Mr. John Jamieson, father of the present owner of Berkeley Hundred and Plantation, bought Berkeley and restored the mansion built in 1726 by the Harrison family. In the New York Public Library the old papers were discovered of Smyth of Nibley “Virginia Papers 1616-1619” which John Smyth of Nibley, one of the Lords Proprietors who financed the sending of thirty-eight settlers of Virginia from Berkeley Hundred in Gloucestershire, England, had written during Smyth’s thirty-four years as historian and custodian of Berkeley Hundred in England. According to these papers, it was founded a year before Plymouth, and is the only one in which the records of its origin, settlement and management are fully preserved. The rules and materials of its settlement, down to the smallest detail of the cargoes of the ship, are told us in the papers.

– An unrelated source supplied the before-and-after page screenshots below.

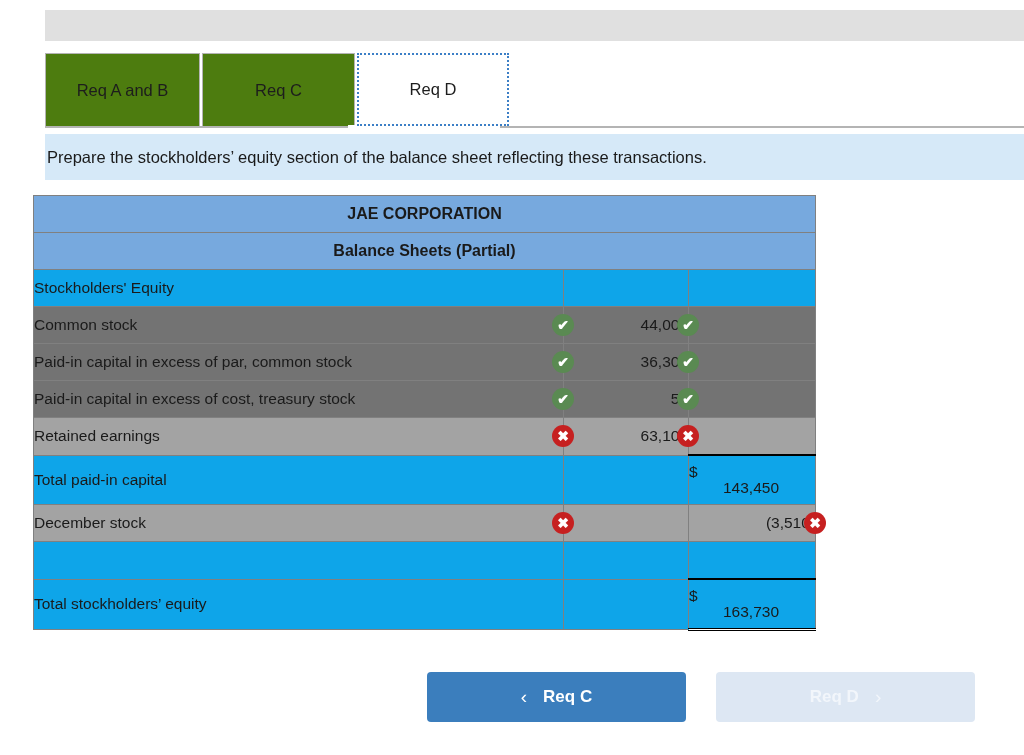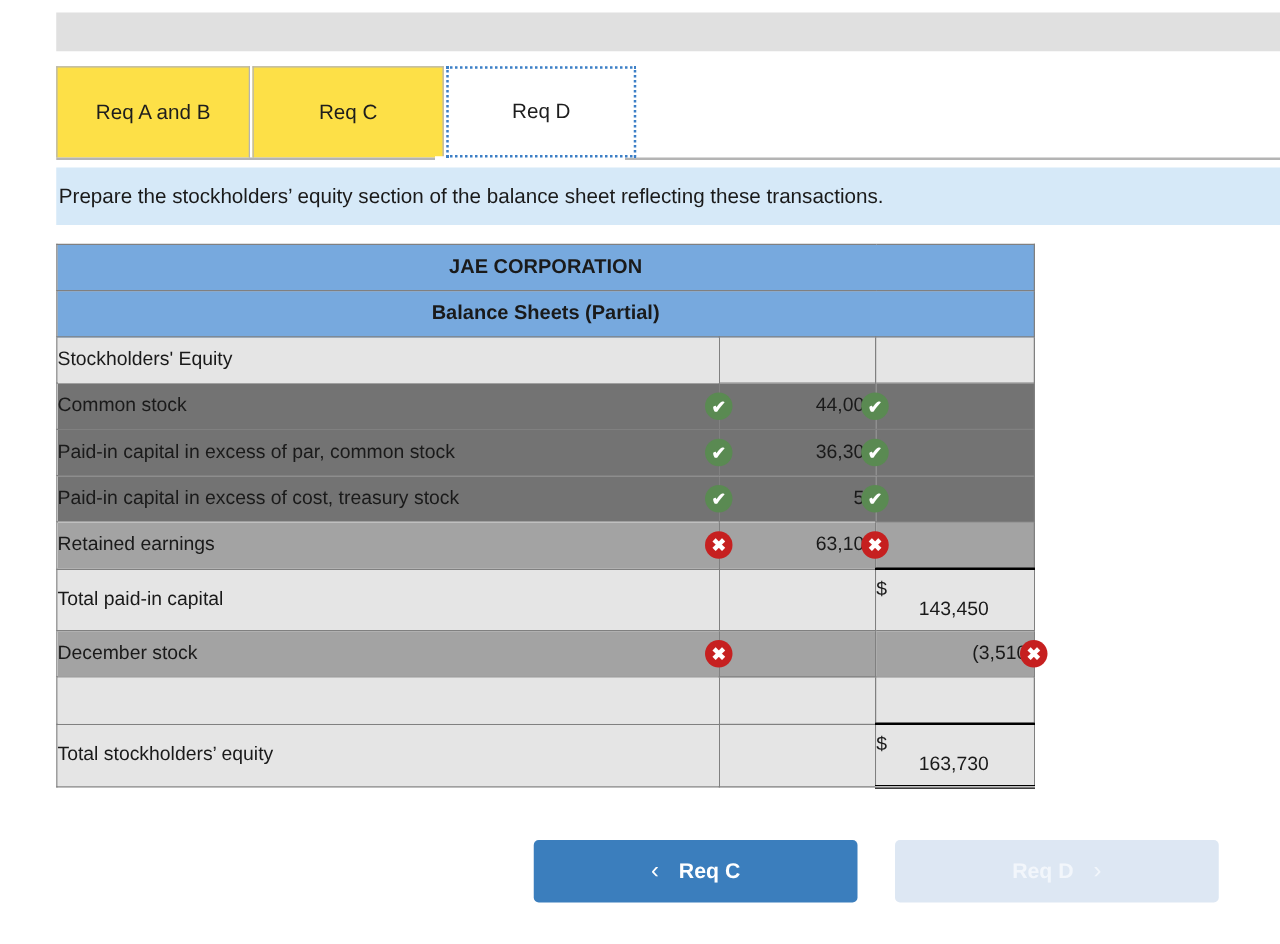"Req A and B" .tab { background: #fde047 -> #4d7c0f }
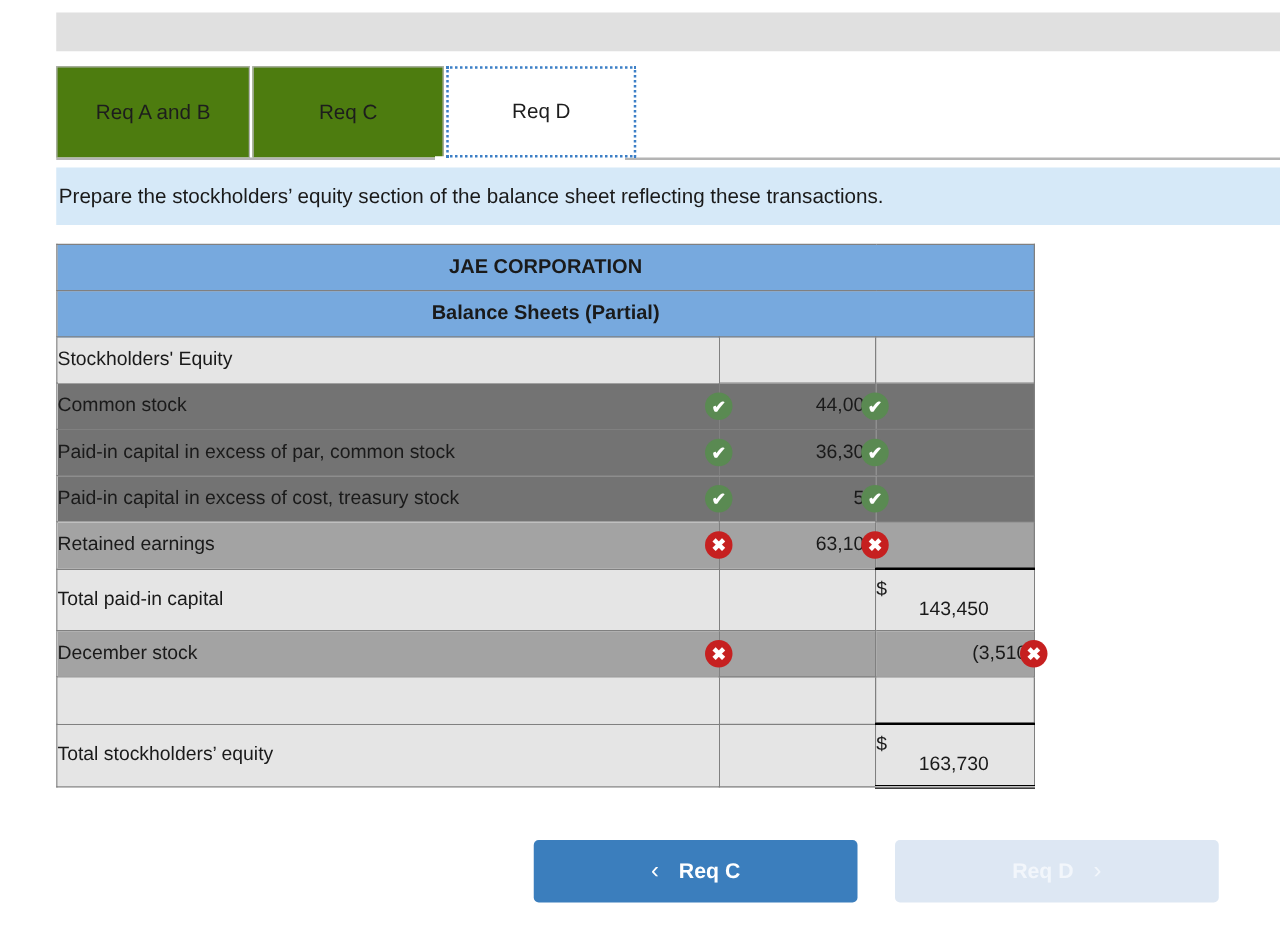"JAE CORPORATION" .sheet { left: 45px -> 33px }
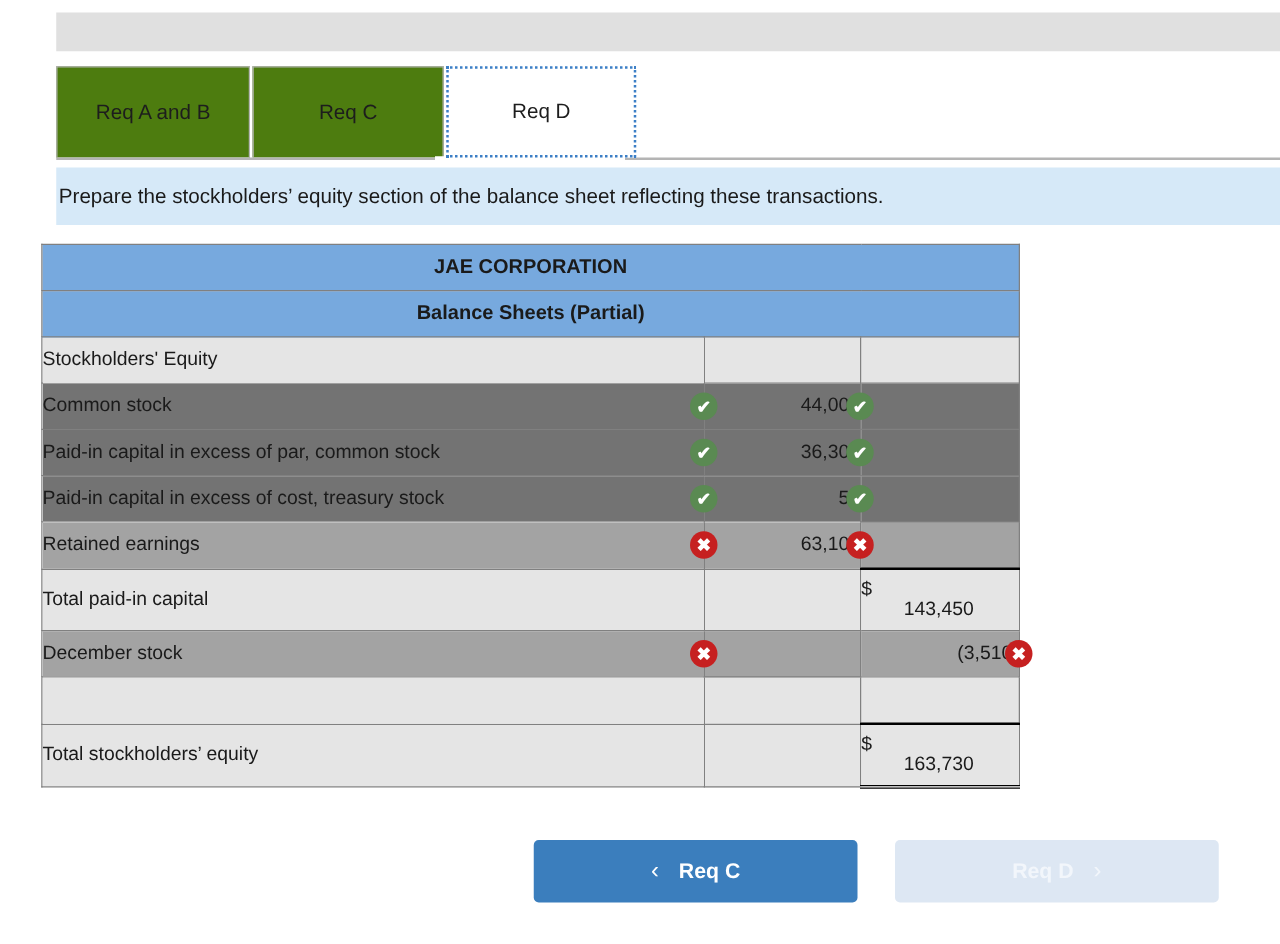"Stockholders' Equity" tr.row-plain td { background: #e5e5e5 -> #0ea5e9 }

Instructions to Captain Woodleefe, First Governor of Berkeley Hundred Plantation, in 1619, were:—as engraved on the marker:

“Impr wee ordaine that the day of our ships
arrivall at the place assigned for plantation
in the land of Virginia shall be yearly and
perpetualy keept holy as a day of
Thanksgiving to Almighty God.”

The gateway and markers were presented to the present owners of Berkeley Hundred and to the safe-keeping of the Virginia Thanksgiving Festival, Inc. as custodians, in behalf of the people of the United States.

Berkeley Plantation is located on historic Route 5, the paved Colonial road, halfway between Williamsburg and Richmond, Virginia, near Charles City.